A fidalguia uruguaia

A fidalguia uruguaia

A prestigiada Economist escolheu o Uruguai como o país do ano. Mas afinal, o quê de diferente e especial viu a influente revista inglesa no pequeno país ao sul do continente com 3,5 milhões de habitantes e uma extensão territorial menor que a do Estado do Rio Grande do Sul? O Uruguai está espremido e, muitas vezes, hostilizado pelos dois vizinhos gigantes, Brasil e Argentina. De quebra, em seu território não há nenhuma grande riqueza mineral capaz de conferir prosperidade à nação. Para completar, no inverno faz um frio de lascar.

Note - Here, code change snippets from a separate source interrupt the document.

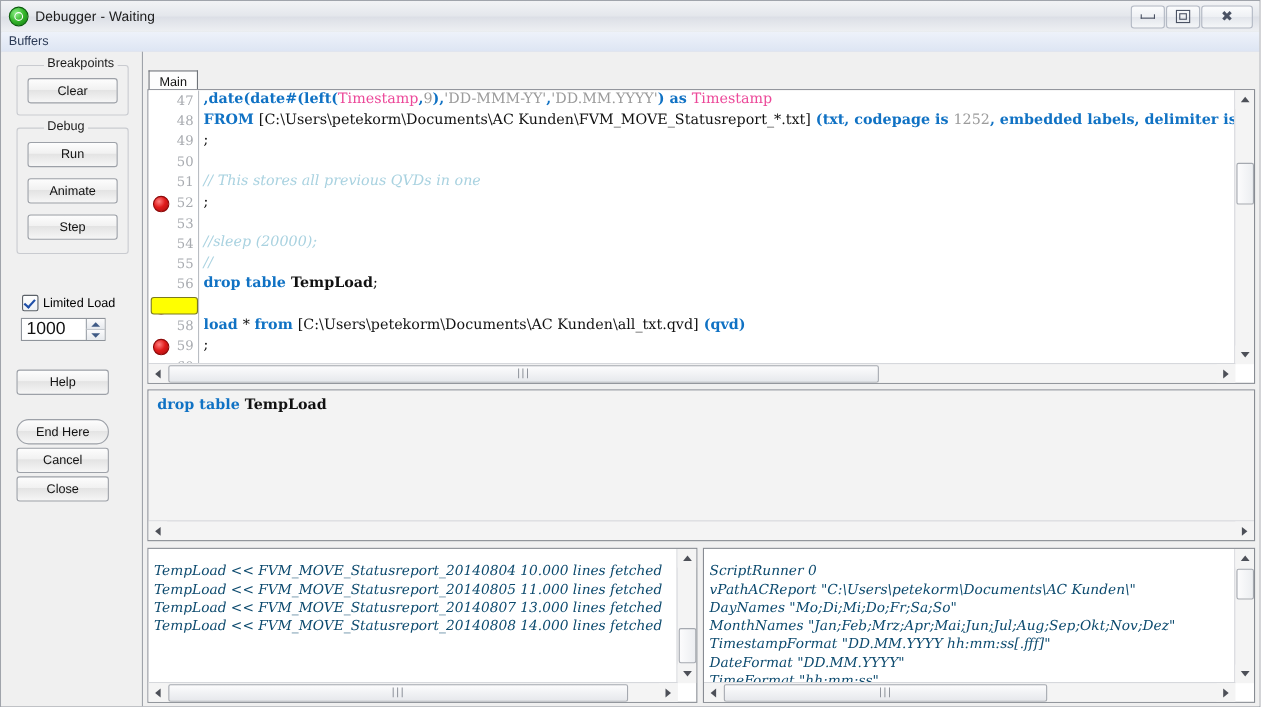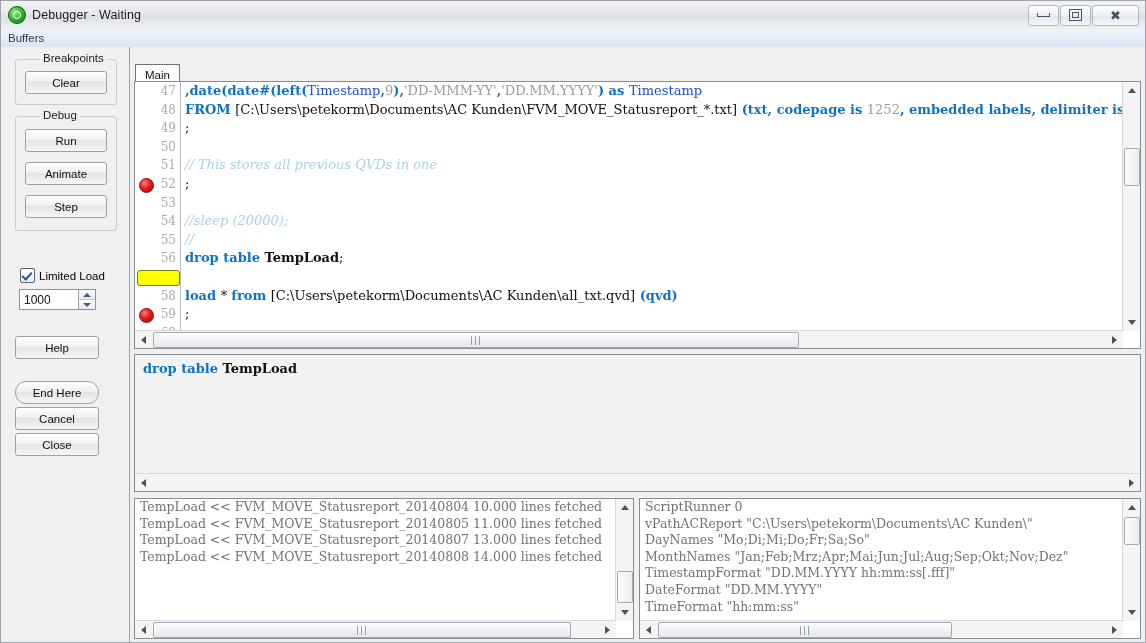--- a/index.html
+++ b/index.html
@@ -90,21 +90,21 @@
   .chk::after {
     content: ""; position: absolute; left: 3px; top: 1px;
     width: 4px; height: 8px; border: solid #1f4fa8;
     border-width: 0 2px 2px 0; transform: rotate(42deg);
   }
   .chk-label { font-size: 11.5px; }
   .spinner {
     position: absolute; display: flex; align-items: center;
     background: #fff; border: 1px solid #8f949b; box-sizing: border-box;
   }
-  .spinner .val { flex: 1; padding-left: 4px; font-size: 12px; color: #111; }
+  .spinner .val { flex: 1; padding-left: 4px; font-size: 16px; color: #111; }
   .spin-btns { display: flex; flex-direction: column; width: 17px; height: 100%; }
   .spin-b {
     flex: 1; border-left: 1px solid #9aa0a8;
     background: linear-gradient(to bottom,#fbfbfc,#e7eaee);
     display: flex; align-items: center; justify-content: center;
   }
   .spin-b + .spin-b { border-top: 1px solid #c4c8ce; }
   .tri-up { width:0;height:0;border-left:4px solid transparent;border-right:4px solid transparent;border-bottom:4px solid #3f5a86; }
   .tri-dn { width:0;height:0;border-left:4px solid transparent;border-right:4px solid transparent;border-top:4px solid #3f5a86; }
 
@@ -157,34 +157,34 @@
     border: 1px solid #8d0a0a;
   }
   .curmark {
     position: absolute; left: 2px; top: 2px; width: 41px; height: 14px;
     background: #ffff00; border: 1px solid #7a7a20; border-radius: 3px;
   }
   .kw   { color: #1072c4; font-weight: bold; }
   .idf  { color: #111; font-weight: bold; }
   .str  { color: #9b9b9b; }
   .num  { color: #9b9b9b; }
-  .fld  { color: #1d4ed8; }
+  .fld  { color: #ec4899; }
   .cmt  { color: #a9d2e0; font-style: italic; }
   .plain{ color: #111; }
 
   .mid-content {
     position: absolute; left: 0; top: 0; right: 0; bottom: 18px;
     background: #f3f3f3; padding: 6px 8px;
     font-family: "DejaVu Serif","Liberation Serif", serif; font-size: 13px;
   }
   .log-content {
     position: absolute; left: 0; top: 0; right: 17px; bottom: 17px;
-    background: #fff; padding: 0 5px; overflow: hidden;
+    background: #fff; padding: 12px 5px; overflow: hidden;
     font-family: "DejaVu Serif","Liberation Serif", serif; font-size: 12.5px;
-    color: #737373; line-height: 16.6px; white-space: nowrap;
+    color: #0c4a6e; line-height: 16.6px; white-space: nowrap; font-style: italic;
   }
 
   
   .sb-v {
     position: absolute; right: 0; top: 0; bottom: 17px; width: 17px;
     background: #f4f4f4; border-left: 1px solid #d6d8dc;
   }
   .sb-h {
     position: absolute; left: 0; right: 17px; bottom: 0; height: 17px;
     background: #f4f4f4; border-top: 1px solid #d6d8dc;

Bem, a pacata sociedade uruguaia através do parlamento tomou decisões ousadas, polêmicas e definiu questões que se arrastam há séculos sem solução mundo afora. O pequeno país se agigantou diante da opinião pública mundial, quando teve coragem para fazer experiências que servirão de exemplo para outros países. Arcará com o ônus de servir de laboratório para o mundo. Primeiro, a descriminalização do aborto, depois aceitou a união entre pessoas do mesmo sexo, o que na opinião dos defensores da norma pode trazer a felicidade coletiva sem custos financeiros para o Estado. Muito antes disso, o jogo foi liberado nos cassinos de Punta del Leste. A mais polêmica decisão foi a recente legalização do consumo da maconha. O Uruguai é o primeiro país do mundo a tentar regulamentar esse mercado, permitindo o consumo em pequenas quantidades e para o uso medicinal. Essa experiência será um teste para o mundo verificar se a legalização e o controle do Estado enfraquecerão o tráfico praticado por quadrilhas internacionais. Esse argumento já foi usado por dirigentes do mundo inteiro, no Brasil, pelo ex-presidente Fernando Henrique Cardoso, mas ninguém ousou colocar em prática. No laboratório das intrincadas experiências humanas, o Uruguai colocou a cara à tapa, dizendo para o mundo que devemos ser responsáveis pelas nossas opções.

O presidente José Pepe Mujica, um agricultor de quase 80 anos, é uma figura à parte, definido pela revista como corajoso, humilde e sincero, virtudes que são trevo-de-quatro-folhas na política nacional. Ex-guerrilheiro, socialista e ateu, vive de forma simples, possui o mesmo patrimônio desde que ingressou na política, vai para o trabalho no próprio Fusca, em viagens internacionais utiliza a viação comercial na classe econômica e doa 90% do salário para instituições filantrópicas. Da remuneração de 12.500 dólares, fica com 2.538, cerca de 6.000 reais, valor que considera suficiente para viver com tranquilidade. A maior parte dos uruguaios ganha menos do que isso. Há 40 anos é casado com a mesma mulher e seu sítio nas cercanias de Montevideo não tem vigilância própria. O Renan Calheiros, presidente do nosso Senado, bem que poderia fazer uma visita ao Mujica. Essa viagem pela FAB, a gente pagaria com prazer.
Contudo, os diferenciais do pequeno país não residem nas polêmicas medidas aprovadas ou na exótica figura do presidente. O que o Uruguai possui de mais virtuoso é a fidalguia, uma delicadeza e uma hospitalidade que estão em vias de extinção. Os uruguaios são apreciadores de uma boa conversa, enfrentam com serenidade as dificuldades econômicas e sabem extrair a felicidade de pequenos prazeres. A grande maioria vive em casas modestas, sem luxos ou ostentação. Assim, com essa sabedoria, o pequeno se torna grande, o pouco vira muito e a elegância repousa na simplicidade. Por lá, o tempo anda mais devagar do que por aqui. O povo cultiva a civilidade, cevando o chimarrão para espantar o frio, enquanto admira as praias da Capital. São mangrulhos para desvendar a vida e reencontrar a própria história tomando uma Nortenã gelada com um chivito na Colônia de Sacramento. Esta é a verdadeira contribuição do Uruguai para o mundo. Para descobrir tudo isso, basta viajar por uma semana pelo interior do país, apreciando muito e gastando pouco. A nossa moeda vale mais. Para desvendar a cordialidade da sociedade uruguaia, não há necessidade de cheirar maconha, basta deixar de lado encruados hábitos de vida. Ah sim, na Copa do Mundo, desde que o Brasil não esteja em campo, vale a pena torcer pela garra da Seleção Uruguaia.